"Nous n'oublierons jamais l'Amalek nazi"
"Nous sommes réunis ici, Polonais et juifs, à ce carrefour des tragédies. Notre longue histoire commune a vu de très grandes réussites culturelles, et les moments les plus ignobles du genre humain. Nous nous rappelons ceux qui sont morts ici, gelés par le froid, et ceux ne l'ayant pas été, qui ont été brûlés dans les fours crématoires.
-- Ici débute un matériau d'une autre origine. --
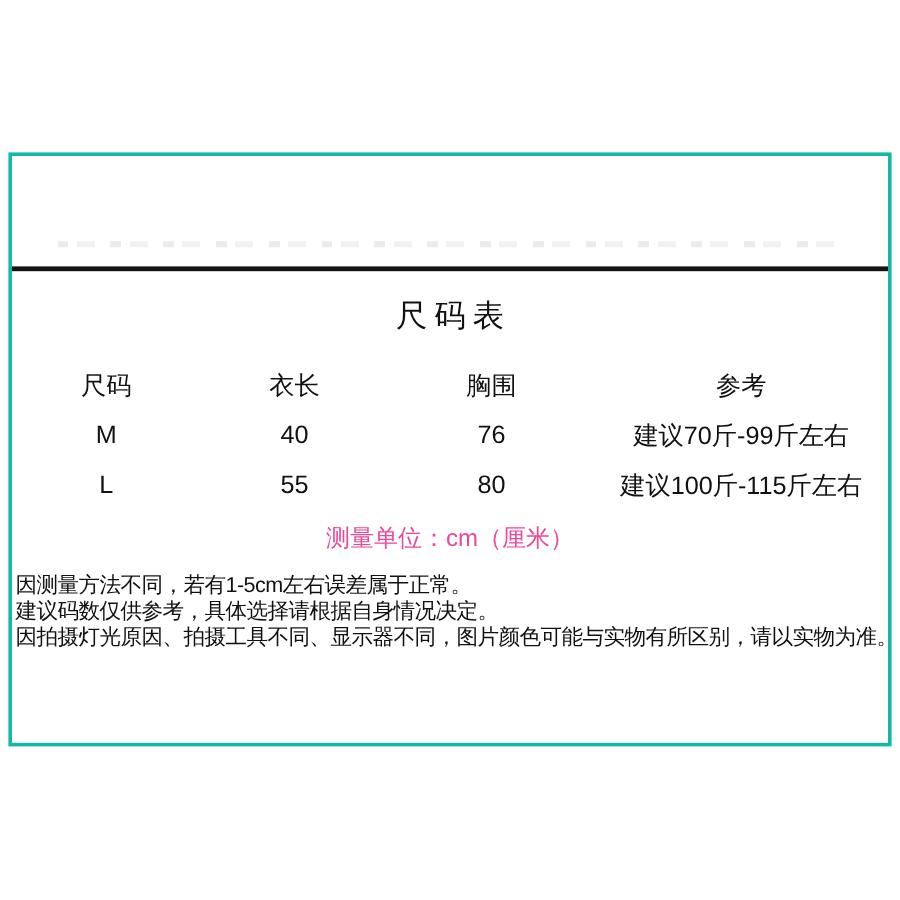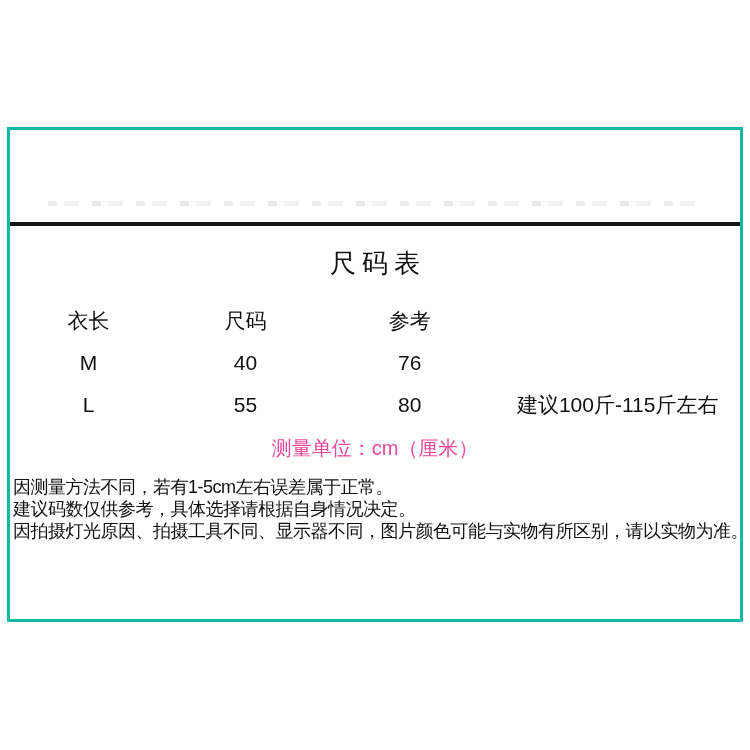"衣长" div { order: before "尺码" -> after "尺码" }
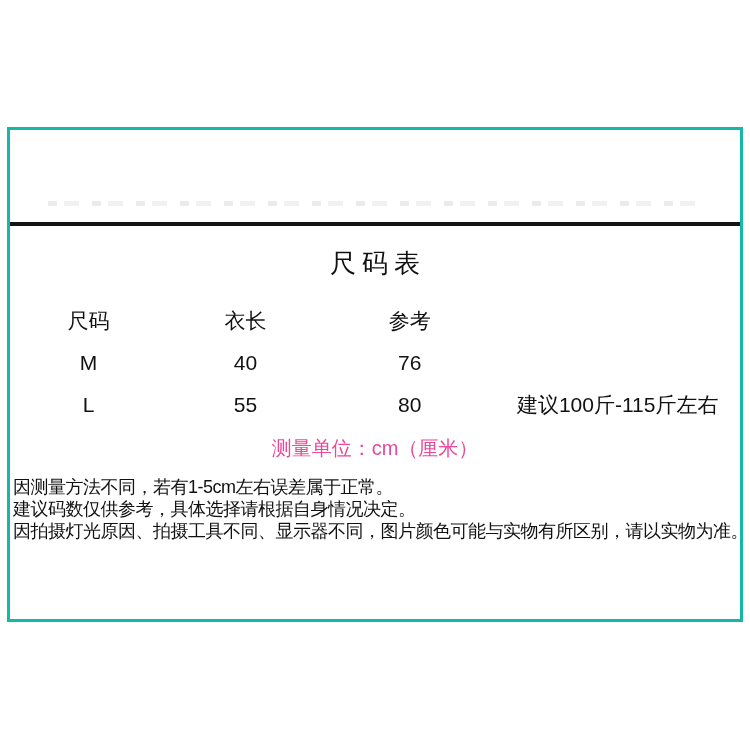"胸围" div { html: none -> <div>胸围</div> }
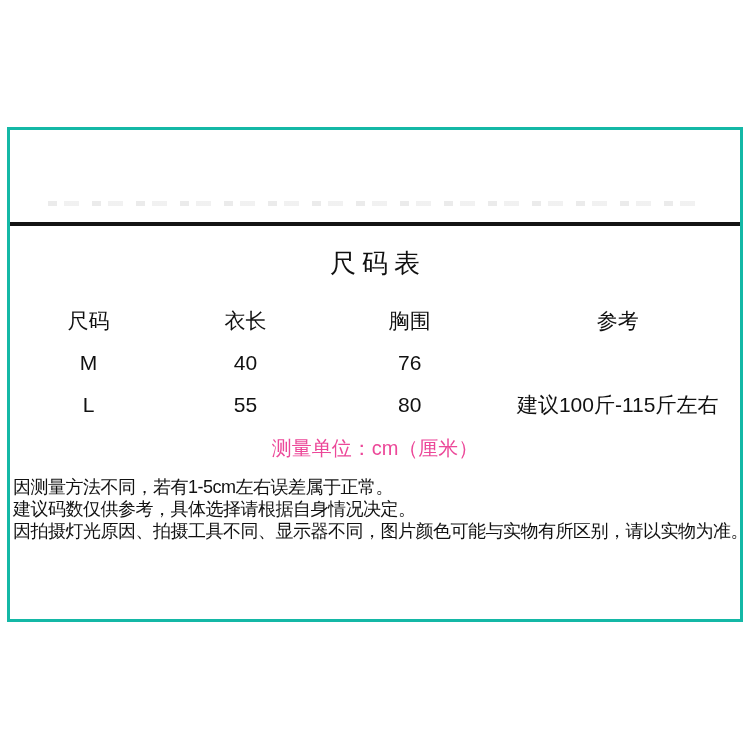"建议70斤-99斤左右" div { html: none -> <div>建议70斤-99斤左右</div> }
Mais nous nous souvenons aussi que le tiers des Justes des Nations, ceux qui ont mis en danger leur vie, et même celles de leurs enfants et de leur famille pour sauver d'autres personnes, sont polonais" a déclaré Benjamin Netanyahou dans un discours prononcé mercredi à Auschwitz en présence du président de la Pologne et des membres de son gouvernement.
"Nous nous souviendrons toujours de ce que nous a fait l'Amalek* nazi, et nous n'oublierons pas de nous tenir sur nos gardes face au nouvel Amalek qui apparait au devant de l'histoire, et menace à nouveau d'exterminer les juifs. Nous ne prendrons pas les choses à la légère en nous faisant croire qu'il s'agit d'intimidations en l'air, comme si ces menaces et la négation de la Shoah étaient de simples paroles vides de sens" a poursuivi le Premier ministre israélien qui a promis "qu'au grand jamais nous ne permettrons plus au "Mal" de nous anéantir".
* Peuple ayant attaqué, à Refidim, les enfants d'Israël à leur sortie d'Egypte, et dont un descendant iranien, (à l'époque où l'Iran s'appelait la Perse), Aman, conseiller du roi babylonien Xerxès I - dit Assuérus - qui régna de 485 à 465 avant l'ère vulgaire, avait projeté d'exterminer tous les juifs du royaume.